> RECORDS FOR THIS EXERCISE:
· · · · ·

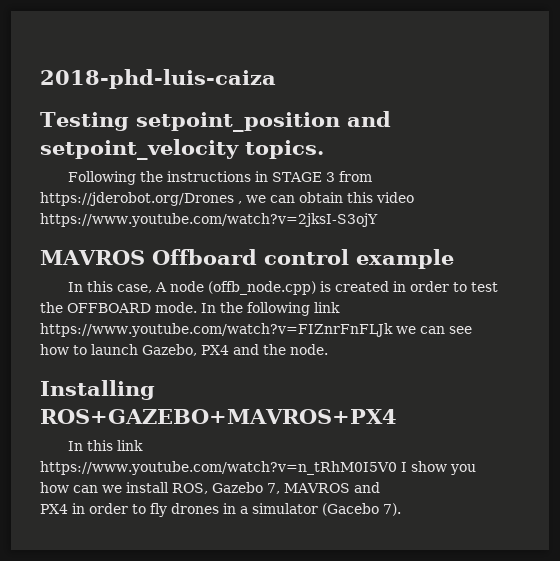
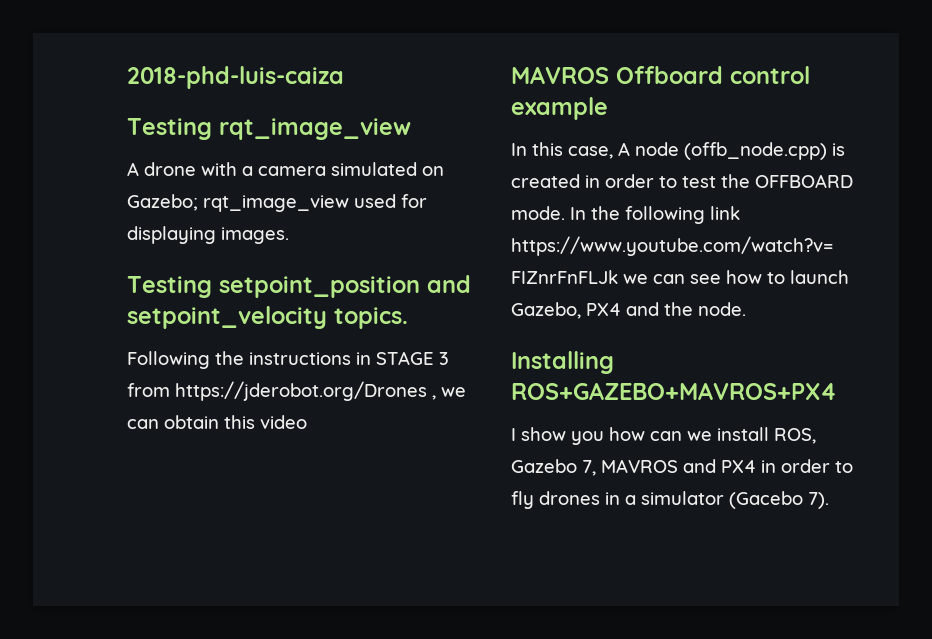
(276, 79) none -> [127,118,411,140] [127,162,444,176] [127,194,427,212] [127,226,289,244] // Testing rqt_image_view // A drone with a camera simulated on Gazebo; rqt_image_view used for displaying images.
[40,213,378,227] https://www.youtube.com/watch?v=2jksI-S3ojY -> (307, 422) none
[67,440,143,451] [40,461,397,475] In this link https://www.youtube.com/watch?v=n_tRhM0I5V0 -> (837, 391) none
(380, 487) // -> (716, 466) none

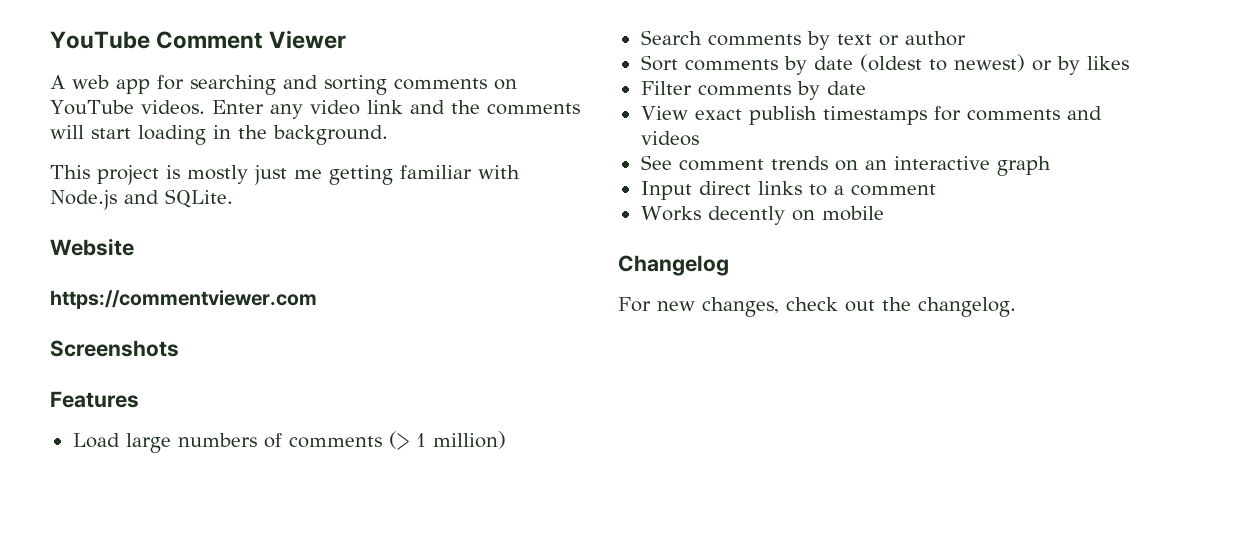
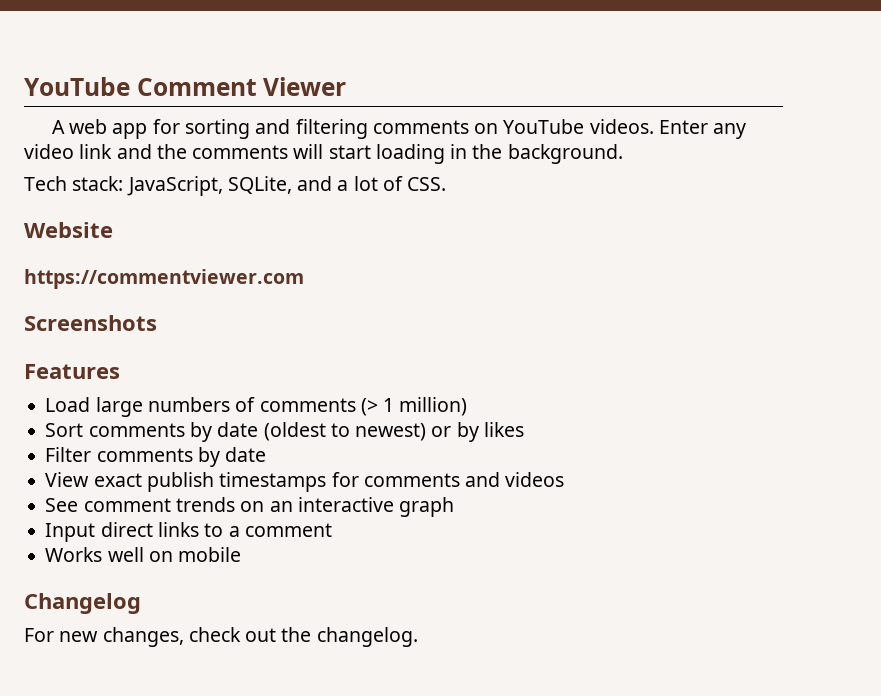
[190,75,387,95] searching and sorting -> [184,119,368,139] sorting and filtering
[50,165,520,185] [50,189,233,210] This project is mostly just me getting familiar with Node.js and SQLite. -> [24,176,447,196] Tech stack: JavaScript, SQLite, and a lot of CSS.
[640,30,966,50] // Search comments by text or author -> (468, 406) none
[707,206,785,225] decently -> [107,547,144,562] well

· · · · ·

> EXERCISE PROMPT:
Each record must be repeated verbatim, and no picture may appear in the copy.

> ANSWER FOR THE TASK:
(276, 79) none -> [127,118,411,140] [127,162,444,176] [127,194,427,212] [127,226,289,244] // Testing rqt_image_view // A drone with a camera simulated on Gazebo; rqt_image_view used for displaying images.
[40,213,378,227] https://www.youtube.com/watch?v=2jksI-S3ojY -> (307, 422) none
[67,440,143,451] [40,461,397,475] In this link https://www.youtube.com/watch?v=n_tRhM0I5V0 -> (837, 391) none
(380, 487) // -> (716, 466) none

[190,75,387,95] searching and sorting -> [184,119,368,139] sorting and filtering
[50,165,520,185] [50,189,233,210] This project is mostly just me getting familiar with Node.js and SQLite. -> [24,176,447,196] Tech stack: JavaScript, SQLite, and a lot of CSS.
[640,30,966,50] // Search comments by text or author -> (468, 406) none
[707,206,785,225] decently -> [107,547,144,562] well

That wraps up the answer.